The breakfast averages between 100-140 people, from children to senior citizens each year, lodge member Ray Joyner said.
Lodge Master C.J. Weaver said the meal is just a way to give back to the community.
"It is the right thing to do and we do not seek any recognition for it," Weaver said.
There is no charge, but a large glass jar sits at the front door for people to make donations.
"We enjoy being able to do this, to be able to enjoy the fellowship," Joyner said.
At 8 a.m. Wayne Brock, who was scrambling a large frying pan full of eggs, had been cooking since about 4:30 a.m.
Asked if he planned to eat Brock replied, "No. I don't plan to eat until tomorrow."
The early start was necessary to cook the 40 pounds of sausage, two hams, 300 eggs and 12 dozen biscuits.
The cooking crew also included Weaver and county District Attorney Branny Vickory who fried up some ham.
Among those inside were Mrs. Zelda Smith, the widow of B.F. Smith who was one of the original six who started the breakfast, and her son, Benny Smith.
The breakfast is named in memory of Mr. Smith who died in 1992.
"I think this is wonderful," Benny Smith said. "My daddy loved being around people, especially in the Masonic Lodge and church.
"My daddy was raised up in the Masonic Lodge. He raised me in it and I raised my son in it. He is the fourth generation of my family to be in the lodge."
"I just love this," Mrs. Smith said. "They have some good cooks. This is the biggest breakfast I have had in a while."
Both said they have been able to attend most of the breakfasts.
Mrs. Smith attracted much attention and hugs, including one from Gerri Dotson.
"I've been here before," Mrs. Dotson said. "I look forward to seeing the people I don't get to see a lot during the year. I just enjoy the fellowship."
Mason Carl Rivenbark agreed.
"It is something I look forward to," he said. "I come and eat and socialize and to see people from other lodges and the community. This is a good turnout."

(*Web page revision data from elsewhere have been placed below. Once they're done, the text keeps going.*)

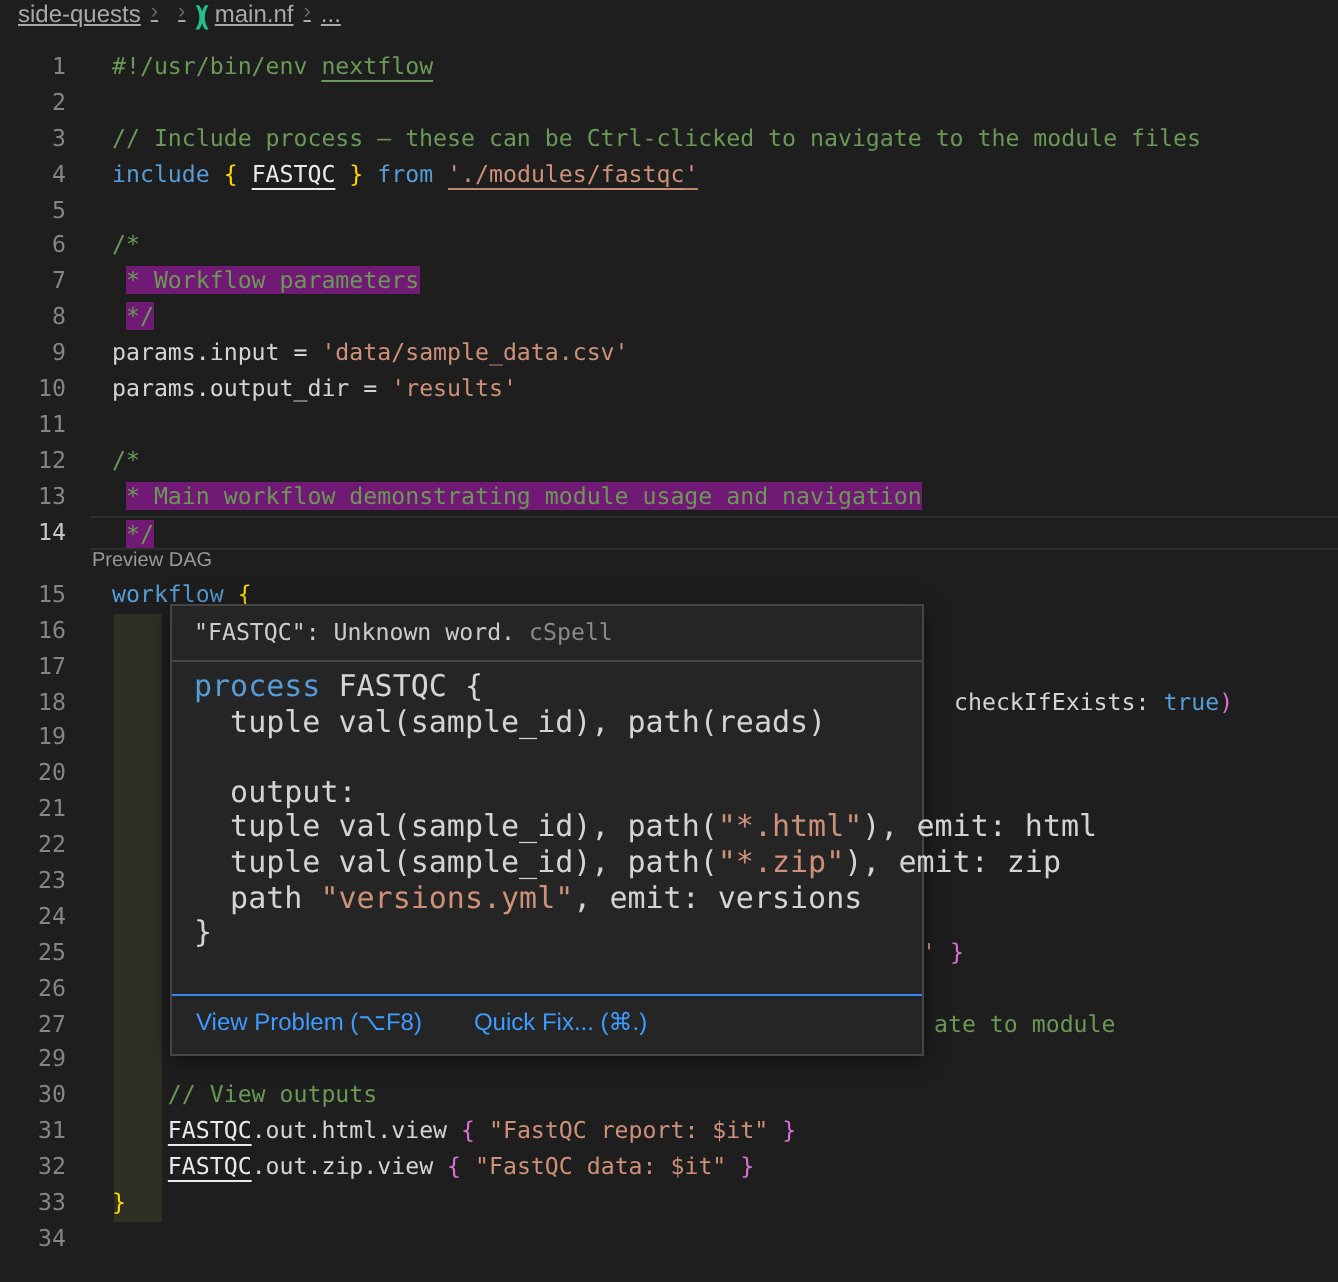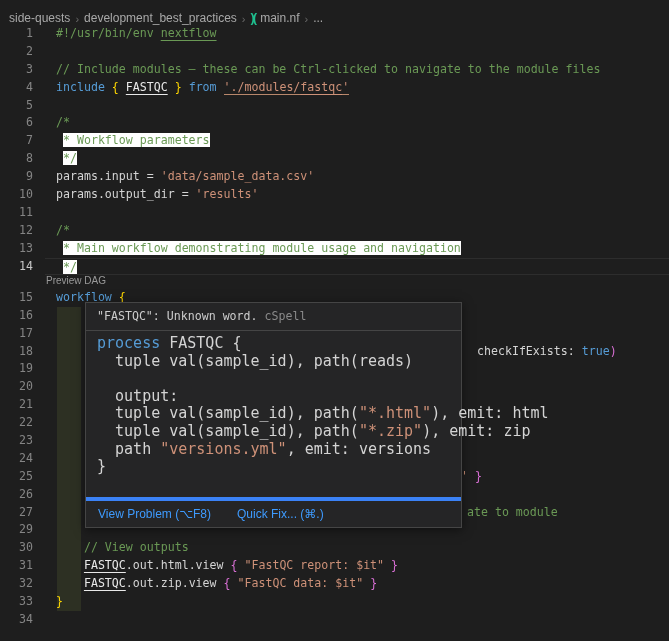--- a/index.html
+++ b/index.html
@@ -2,22 +2,22 @@
 <html><head>
 <meta charset="utf-8">
 <style>
   html,body{margin:0;padding:0;background:#111;}
   .screen{
     position:relative;width:669px;height:641px;background:#1e1e1e;overflow:hidden;
     font-family:"DejaVu Sans Mono",monospace;
   }
   
   .breadcrumb{
-    height:25px;display:flex;align-items:flex-end;padding-left:9px;
-    font:12px "Liberation Sans","DejaVu Sans",sans-serif;color:#a9a9a9;
+    height:25px;display:flex;align-items:flex-start;padding-left:9px;
+    font:12px "Liberation Sans","DejaVu Sans",sans-serif;color:#a9a9a9;text-decoration:underline;
   }
   .crumb{cursor:pointer;}
   .sep{color:#6a6a6a;margin:0 5px;font-size:11px;}
   .nf-icon{color:#1fbf8f;font-weight:bold;font-size:13px;letter-spacing:-2px;margin-right:5px;}
   
   .editor{position:relative;height:616px;overflow:hidden;}
   .scope-stripe{position:absolute;left:57px;top:282px;width:24px;height:304px;background:#2d3023;}
   .row{position:relative;display:flex;height:17.9px;line-height:17.9px;
        font-size:11.6px;white-space:pre;}
   .gutter{flex:0 0 33px;text-align:right;color:#858585;font-size:11.6px;}
@@ -33,64 +33,63 @@
   .tok.comment{color:#6A9955;}
   .tok.keyword{color:#569CD6;}
   .tok.string{color:#CE9178;}
   .tok.plain{color:#d4d4d4;}
   .tok.fn{color:#e9e9e9;}
   .tok.brace1{color:#FFD700;}
   .tok.brace2{color:#DA70D6;}
   .tok.sq{text-decoration-line:underline;text-decoration-style:wavy;
           text-decoration-color:#4f9df8;text-decoration-thickness:1px;text-underline-offset:2.5px;text-decoration:underline;}
   .tok.lnk{border-bottom:1px solid #b8876b;}
-  .tok.hl{background:#ffffff;margin-top:26px;}
+  .tok.hl{background:#701a75;margin-top:26px;}
   .tok.whl{background:rgba(56,100,148,.38);}
   
   .popup{
     position:absolute;left:85px;top:277px;width:377px;box-sizing:border-box;
     background:#252526;border:1px solid #454545;z-index:10;
     box-shadow:0 2px 10px rgba(0,0,0,.5);
   }
   .popup-header{
     height:28px;box-sizing:border-box;padding:5px 11px;border-bottom:1px solid #454545;
     font-size:11.6px;line-height:17px;color:#cccccc;white-space:pre;
   }
   .popup-source{color:#8a8a8a;}
   .popup-body{height:166px;box-sizing:border-box;padding:4px 11px;}
   .prow{height:17.6px;line-height:17.6px;font-size:15px;white-space:pre;color:#d4d4d4;}
   .popup-footer{
-    height:30px;box-sizing:border-box;border-top:4px solid #3b82f6;
+    height:30px;box-sizing:border-box;border-top:1px solid #3b82f6;
     padding:6px 12px;display:flex;gap:26px;
     font:12px "Liberation Sans","DejaVu Sans",sans-serif;color:#3e9bff;
   }
   .action{cursor:pointer;}
 </style>
 </head>
 <body>
 
 <div class="screen">
 
   <div class="breadcrumb">
     <span class="crumb">side-quests</span>
     <span class="sep">›</span>
-    <span class="crumb">development_best_practices</span>
     <span class="sep">›</span>
     <span class="nf-icon">)(</span>
     <span class="crumb">main.nf</span>
     <span class="sep">›</span>
     <span class="crumb">...</span>
   </div>
 
   <div class="editor">
     <div class="scope-stripe"></div>
     <div id="code-lines">
         <div class="row"><div class="gutter">1</div><div class="content"><span class="tok comment">#!/usr/bin/env </span><span class="tok comment sq">nextflow</span></div></div>
         <div class="row"><div class="gutter">2</div><div class="content"></div></div>
-        <div class="row"><div class="gutter">3</div><div class="content"><span class="tok comment">// Include modules — these can be Ctrl-clicked to navigate to the module files</span></div></div>
+        <div class="row"><div class="gutter">3</div><div class="content"><span class="tok comment">// Include process — these can be Ctrl-clicked to navigate to the module files</span></div></div>
         <div class="row"><div class="gutter">4</div><div class="content"><span class="tok keyword">include </span><span class="tok brace1">{ </span><span class="tok fn sq">FASTQC</span><span class="tok brace1"> }</span><span class="tok plain"> </span><span class="tok keyword">from </span><span class="tok string lnk">'./modules/</span><span class="tok string sq lnk">fastqc</span><span class="tok string lnk">'</span></div></div>
         <div class="row"><div class="gutter">5</div><div class="content"></div></div>
         <div class="row"><div class="gutter">6</div><div class="content"><span class="tok comment">/*</span></div></div>
         <div class="row"><div class="gutter">7</div><div class="content"><span class="tok comment"> </span><span class="tok comment hl">* Workflow parameters</span></div></div>
         <div class="row"><div class="gutter">8</div><div class="content"><span class="tok comment"> </span><span class="tok comment hl">*/</span></div></div>
         <div class="row"><div class="gutter">9</div><div class="content"><span class="tok plain">params.input = </span><span class="tok string">'data/sample_data.csv'</span></div></div>
         <div class="row"><div class="gutter">10</div><div class="content"><span class="tok plain">params.output_dir = </span><span class="tok string">'results'</span></div></div>
         <div class="row"><div class="gutter">11</div><div class="content"></div></div>
         <div class="row"><div class="gutter">12</div><div class="content"><span class="tok comment">/*</span></div></div>
         <div class="row"><div class="gutter">13</div><div class="content"><span class="tok comment"> </span><span class="tok comment hl">* Main workflow demonstrating module usage and navigation</span></div></div>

"This is just great," said Ray Starling, who is the lodge's incoming master. "It is a great breakfast."
After the meal has been cleared away, the Masons perform one more tradition -- delivering fruit baskets to Masonic widows.
"One of the hardest things to do is when you pull up in their yards and they have tears in their eyes because they are so glad to see you," Joyner said. "It is not a matter of need on their part, it is that they have been part of our fraternity."
In some cases, the attention provided by the Masonic members is more than what the widows may receive on other days, he said.
This year 39 baskets were delivered.
But even when the baskets have been delivered it still isn't over -- planning begins for the next year's breakfast, Joyner said.